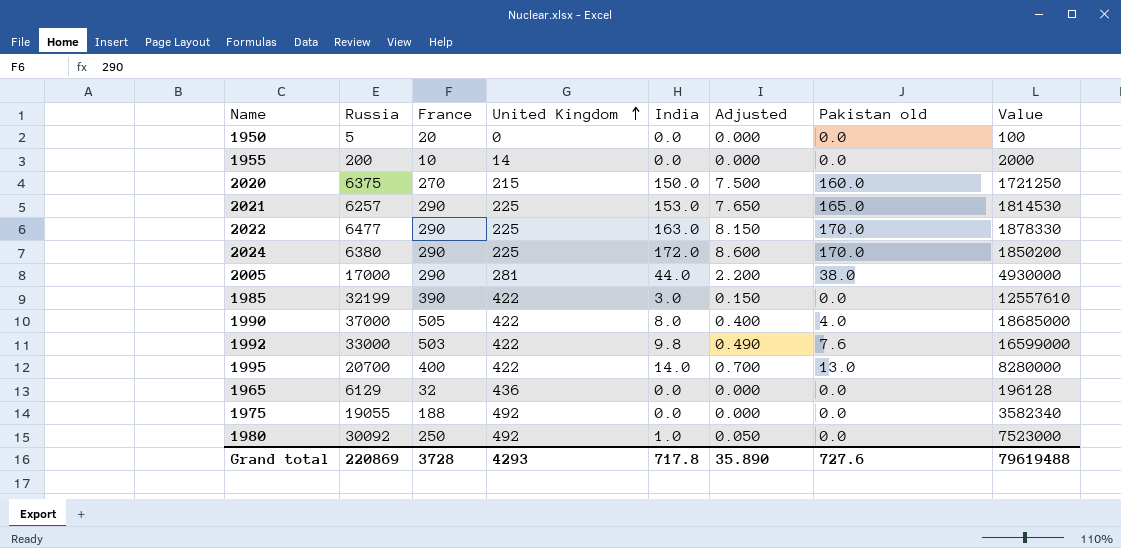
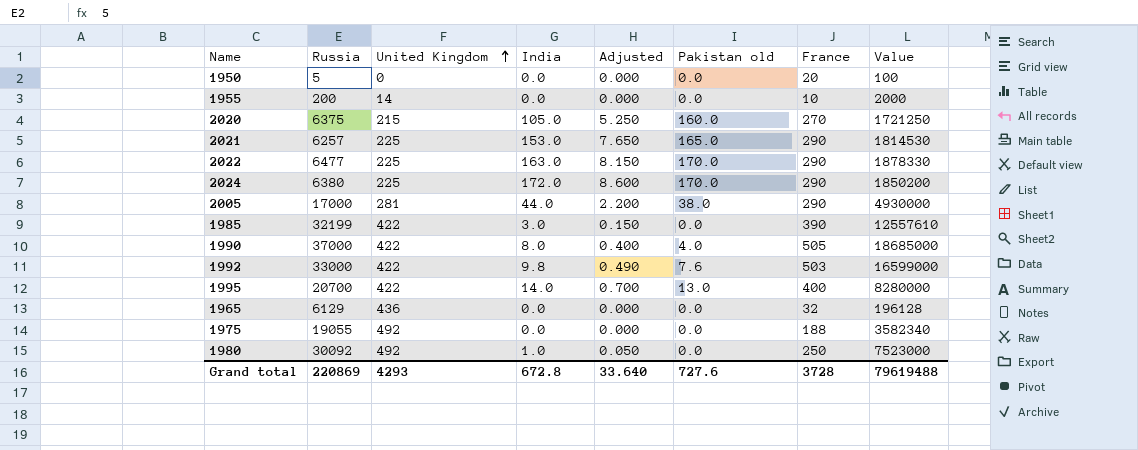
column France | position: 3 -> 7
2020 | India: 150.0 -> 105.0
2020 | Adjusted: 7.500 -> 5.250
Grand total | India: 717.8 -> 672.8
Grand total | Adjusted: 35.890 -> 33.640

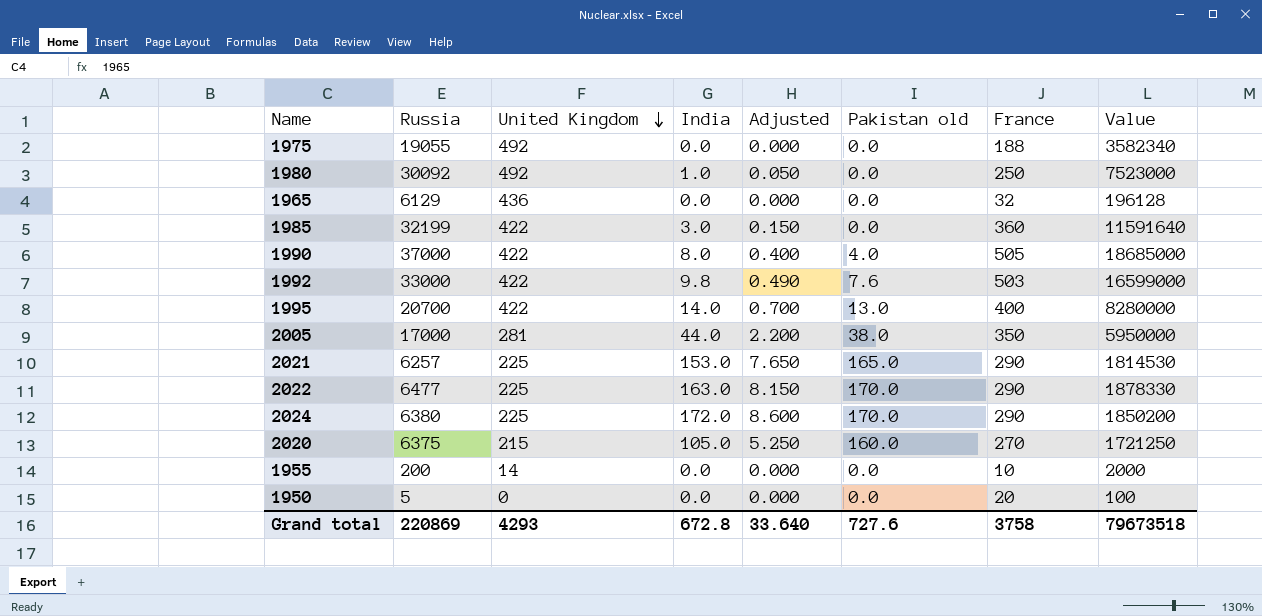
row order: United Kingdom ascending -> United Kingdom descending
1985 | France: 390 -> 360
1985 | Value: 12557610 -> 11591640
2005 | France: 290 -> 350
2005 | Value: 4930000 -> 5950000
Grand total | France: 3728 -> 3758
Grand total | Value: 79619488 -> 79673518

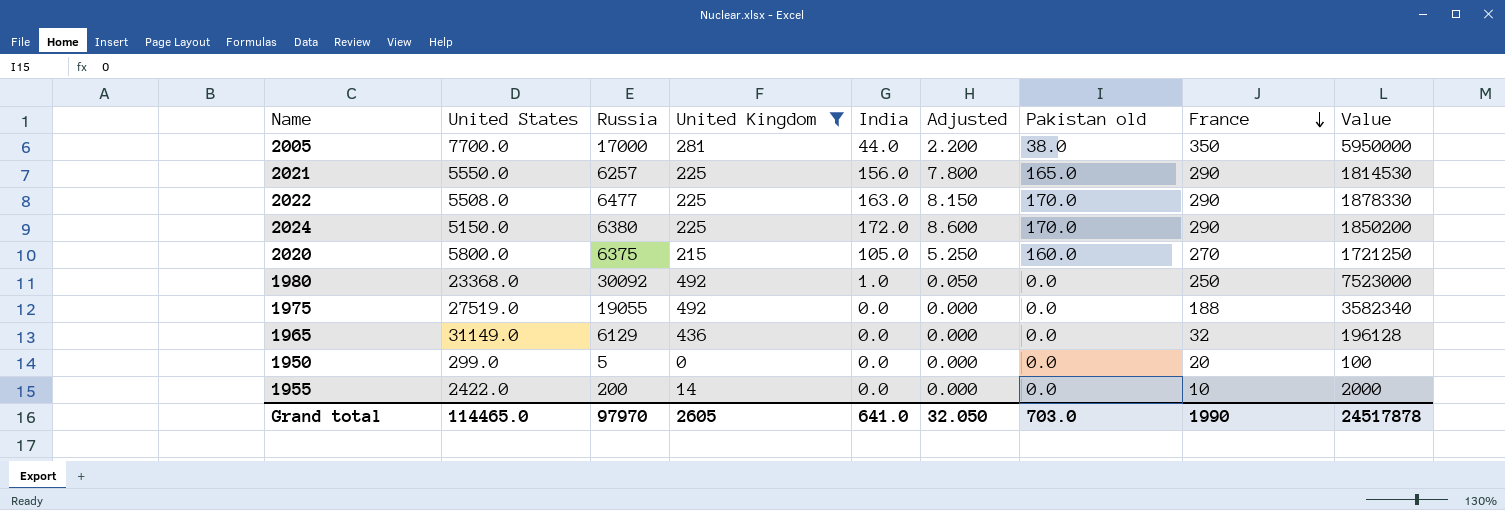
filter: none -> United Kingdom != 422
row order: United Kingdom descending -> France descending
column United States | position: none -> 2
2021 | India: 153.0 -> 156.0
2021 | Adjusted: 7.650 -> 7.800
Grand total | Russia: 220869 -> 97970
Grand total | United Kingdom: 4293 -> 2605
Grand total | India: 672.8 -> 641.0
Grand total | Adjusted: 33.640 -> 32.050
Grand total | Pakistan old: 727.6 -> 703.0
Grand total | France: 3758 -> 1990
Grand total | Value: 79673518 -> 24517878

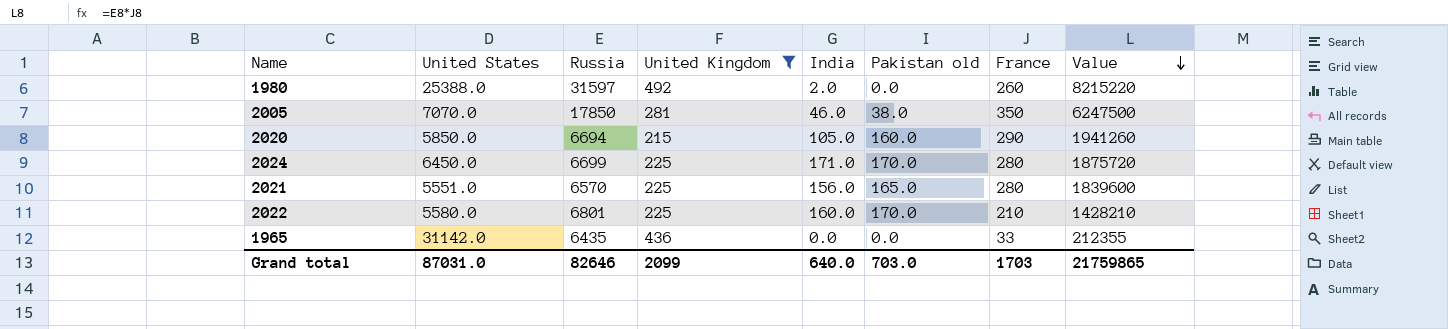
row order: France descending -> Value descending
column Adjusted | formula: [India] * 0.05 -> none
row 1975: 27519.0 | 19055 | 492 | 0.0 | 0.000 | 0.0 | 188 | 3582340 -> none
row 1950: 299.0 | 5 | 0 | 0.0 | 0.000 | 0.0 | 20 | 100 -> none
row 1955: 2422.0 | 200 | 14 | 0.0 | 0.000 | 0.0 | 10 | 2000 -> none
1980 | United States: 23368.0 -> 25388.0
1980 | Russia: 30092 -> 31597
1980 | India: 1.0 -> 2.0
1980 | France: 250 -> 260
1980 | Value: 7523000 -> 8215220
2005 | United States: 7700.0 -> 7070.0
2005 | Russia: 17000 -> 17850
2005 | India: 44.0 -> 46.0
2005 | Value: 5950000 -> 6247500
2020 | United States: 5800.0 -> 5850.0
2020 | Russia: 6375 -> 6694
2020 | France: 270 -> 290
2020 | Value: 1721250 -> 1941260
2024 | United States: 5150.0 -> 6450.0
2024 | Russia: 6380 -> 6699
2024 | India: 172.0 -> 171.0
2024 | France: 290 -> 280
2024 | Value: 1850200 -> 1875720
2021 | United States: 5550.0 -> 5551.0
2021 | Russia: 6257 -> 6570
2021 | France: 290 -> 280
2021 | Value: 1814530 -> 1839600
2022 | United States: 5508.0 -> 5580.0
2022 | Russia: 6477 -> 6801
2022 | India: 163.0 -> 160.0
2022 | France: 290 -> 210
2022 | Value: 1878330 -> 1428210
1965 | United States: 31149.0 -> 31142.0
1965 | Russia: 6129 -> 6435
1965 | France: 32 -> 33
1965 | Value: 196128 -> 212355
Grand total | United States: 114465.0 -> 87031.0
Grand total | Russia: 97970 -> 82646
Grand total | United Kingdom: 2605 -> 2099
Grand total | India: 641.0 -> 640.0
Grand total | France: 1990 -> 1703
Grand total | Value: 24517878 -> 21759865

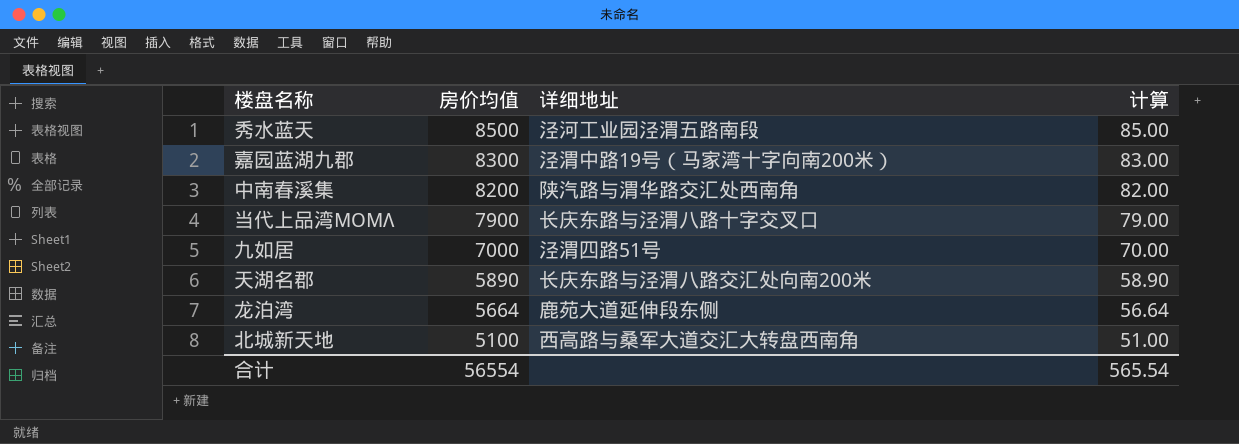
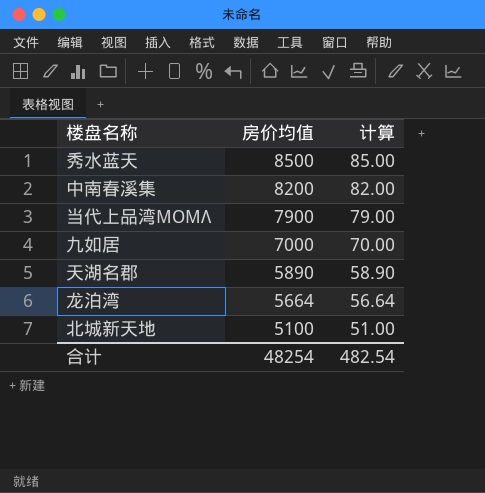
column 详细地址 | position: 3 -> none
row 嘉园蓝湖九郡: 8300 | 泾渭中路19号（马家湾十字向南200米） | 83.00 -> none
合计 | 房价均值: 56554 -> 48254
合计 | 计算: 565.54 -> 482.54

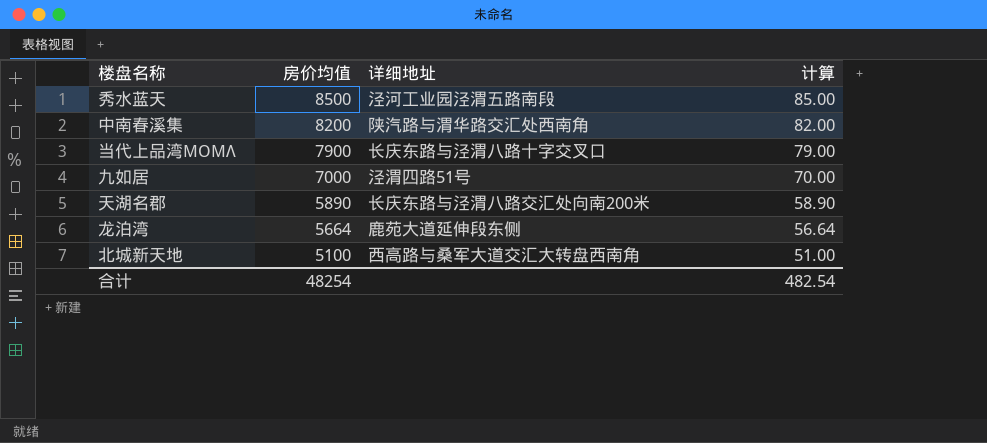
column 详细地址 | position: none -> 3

= = = = =

### Problem requirements
Reproduce every line above containing "States".

### Answer to this exercise
column United States | position: none -> 2
1980 | United States: 23368.0 -> 25388.0
2005 | United States: 7700.0 -> 7070.0
2020 | United States: 5800.0 -> 5850.0
2024 | United States: 5150.0 -> 6450.0
2021 | United States: 5550.0 -> 5551.0
2022 | United States: 5508.0 -> 5580.0
1965 | United States: 31149.0 -> 31142.0
Grand total | United States: 114465.0 -> 87031.0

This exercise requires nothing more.